MLDBM tie is very slow

Rob Z · Oct 26, 2005

Hi all,

I am working with MLDBM to access a static "database file". (Written
once, never altered, only read.) The file is ~75MB and is a 4-level
HOH. i.e. hash of hashes of hashes of hashes. It is running on Linux
on an 2x CPU XServe with Perl 5.8.

The trouble is that the tie() command is taking ~10 seconds when first
connecting to the database file. I would like to shorten this as much
as possible, I dont need the file read into memory at the beginning, I
can read in each entry as it is needed later. I would actually like to
leave as much data out of memory as I can, until it is really needed.
As far as I can find, the whole file isnt being read into memory
(memory use is ~50MB for the process after the tie()), but a good
portion is. My concern is that this file will grow by about 8x over
the next few months, to 500+MB.

Anyway, I am looking for alternatives or options for speeding up that
initial tie() and making the smallest memory commitment up front as
possible. Any ideas?

Thanks,
Rob

xhoster · Oct 26, 2005

Rob Z said:
Hi all,

I am working with MLDBM to access a static "database file". (Written
once, never altered, only read.) The file is ~75MB and is a 4-level
HOH. i.e. hash of hashes of hashes of hashes. It is running on Linux
on an 2x CPU XServe with Perl 5.8.

The trouble is that the tie() command is taking ~10 seconds when first
connecting to the database file.

Just saying you use MLDBM is not sufficient. Please provide two pieces of
runnable code, one that creates a structure similar to what you are working
with and writes it out, and one that times the opening of that structure.

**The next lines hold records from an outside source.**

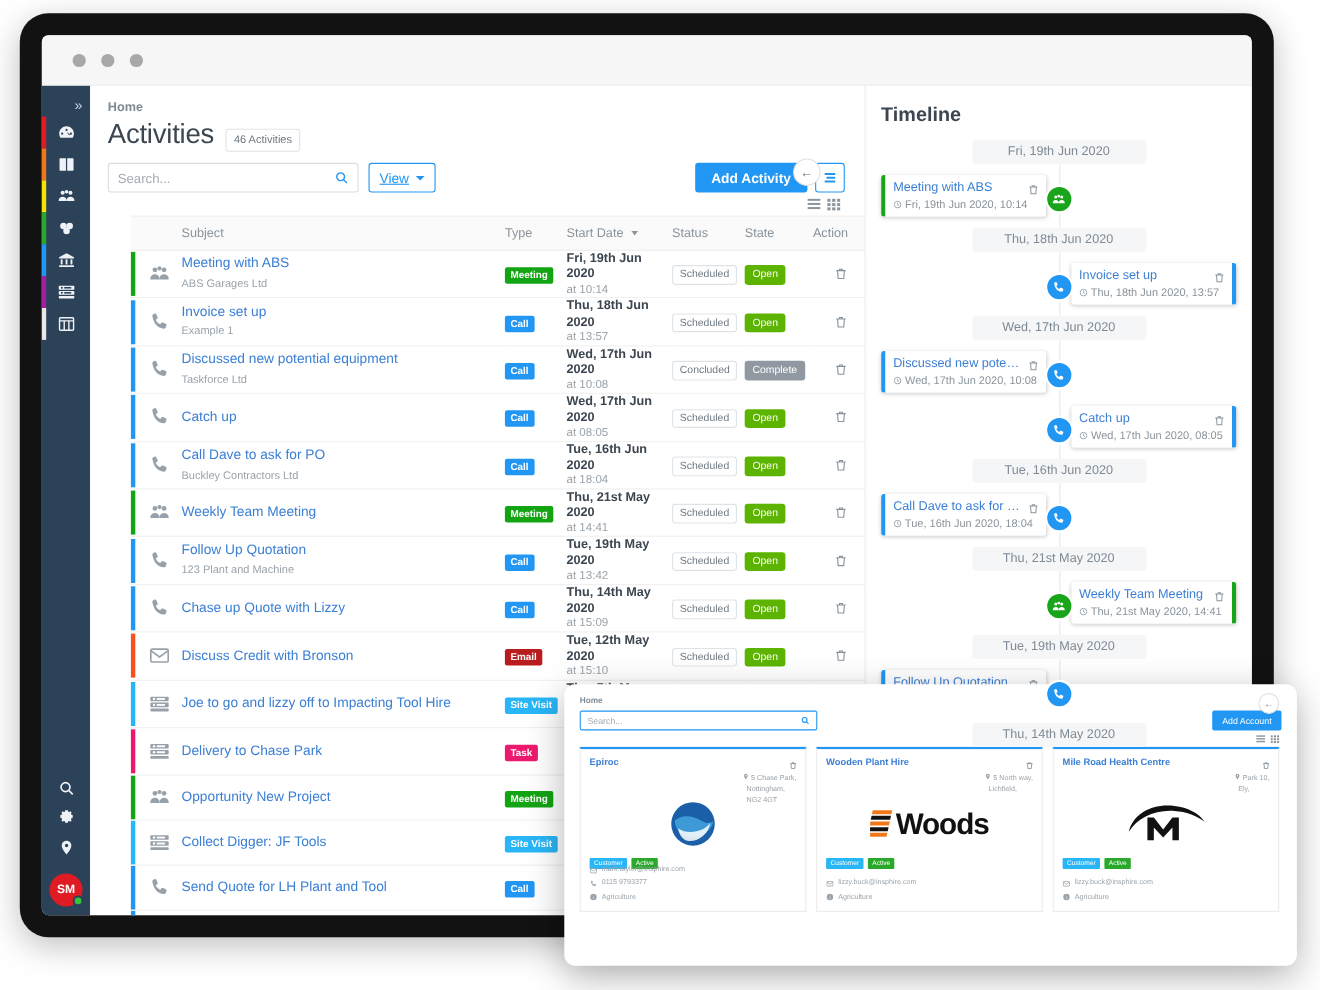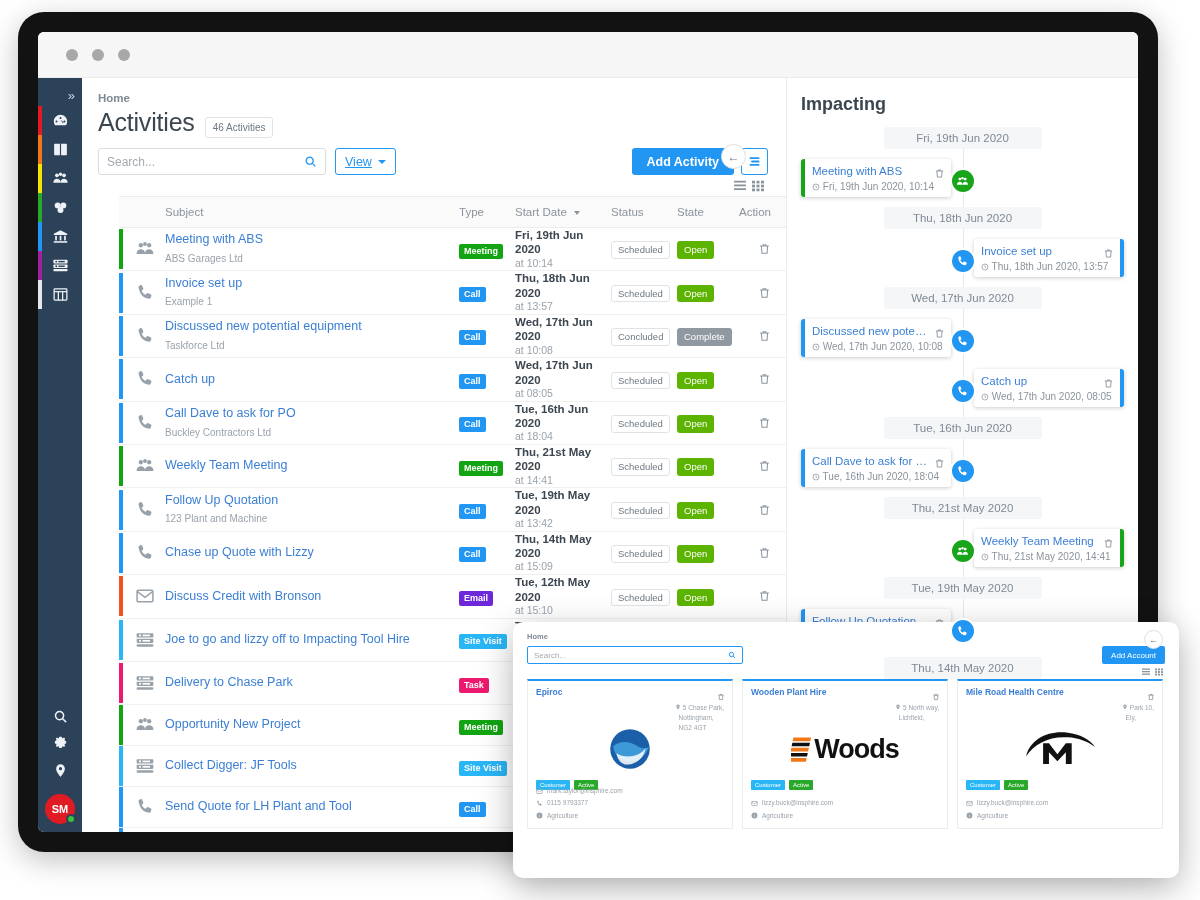"Impacting" h2.tl-title { text: Impacting -> Timeline }
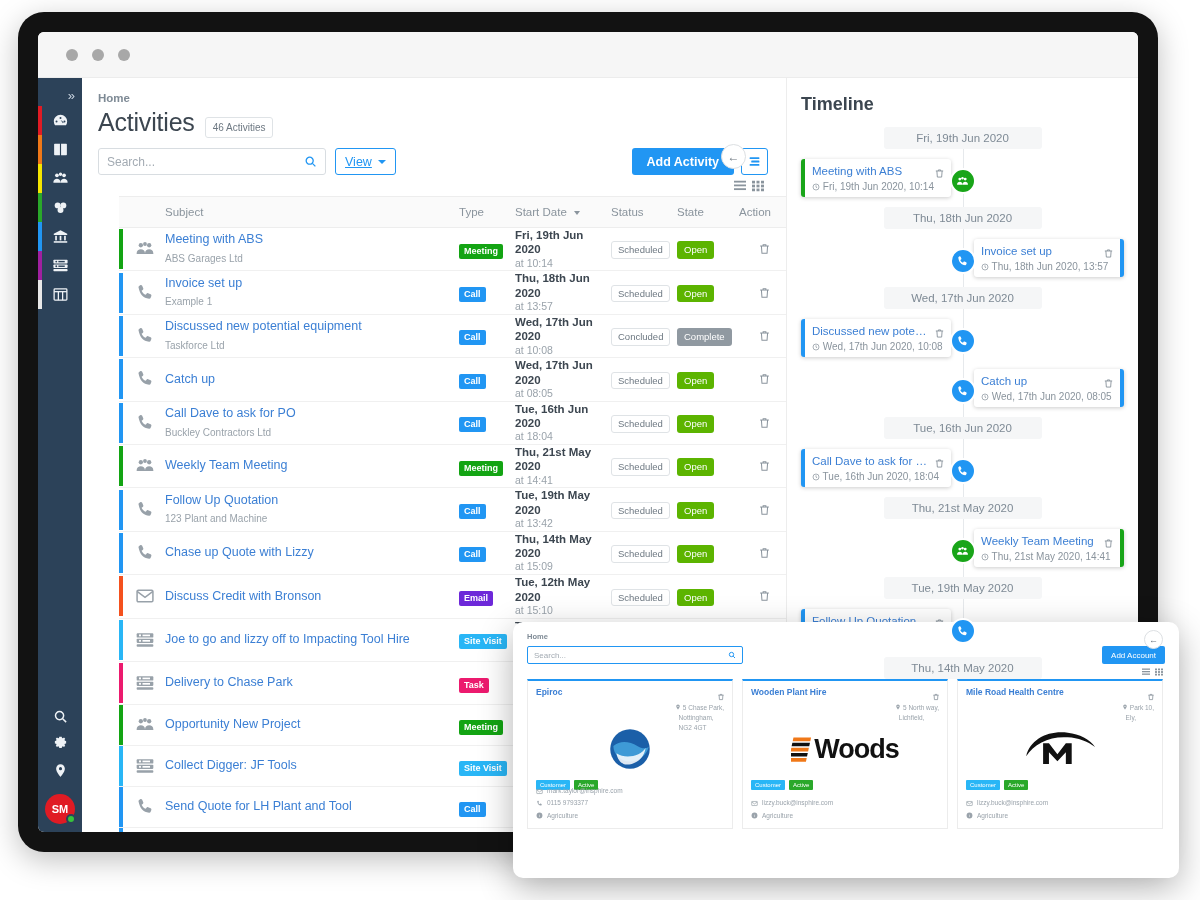"Email" span.badge { background: #6d28d9 -> #b91c1c }
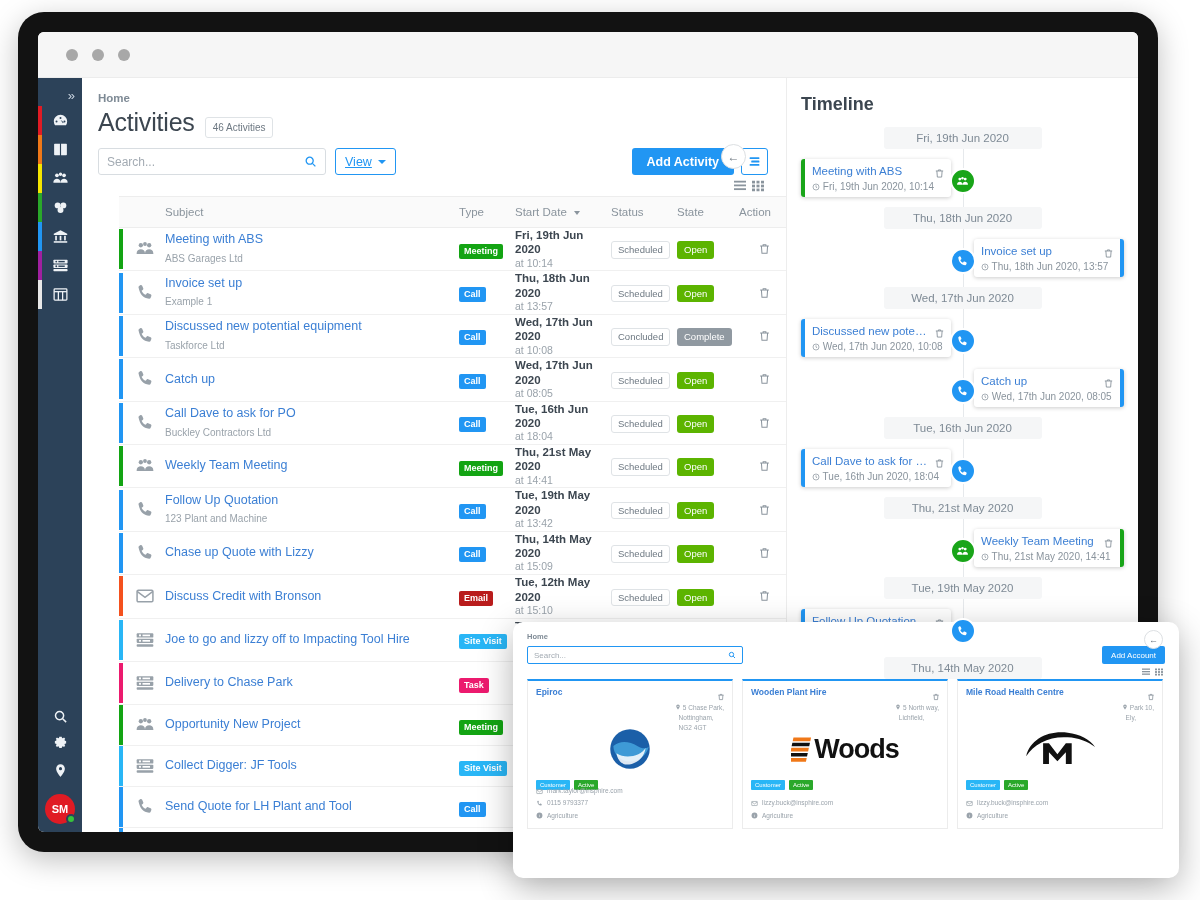"Woods" div { align-items: flex-end -> flex-start }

I would like to shorten this as much
as possible, I dont need the file read into memory at the beginning, I
can read in each entry as it is needed later.

I could be wrong, but I don't think that this is the nature of MLDBM.

I would actually like to
leave as much data out of memory as I can, until it is really needed.
As far as I can find, the whole file isnt being read into memory
(memory use is ~50MB for the process after the tie()),

This doesn't mean much. It could just mean that the on-disk format of
MLDBM data is 50% less space-efficient than the in-memory format.

but a good
portion is. My concern is that this file will grow by about 8x over
the next few months, to 500+MB.

I thought the file never changed?

Anyway, I am looking for alternatives or options for speeding up that
initial tie()

How about not doing a tie at all? Store the data in a file using Storable
directly, retrieve it into a hashref directly with Storable.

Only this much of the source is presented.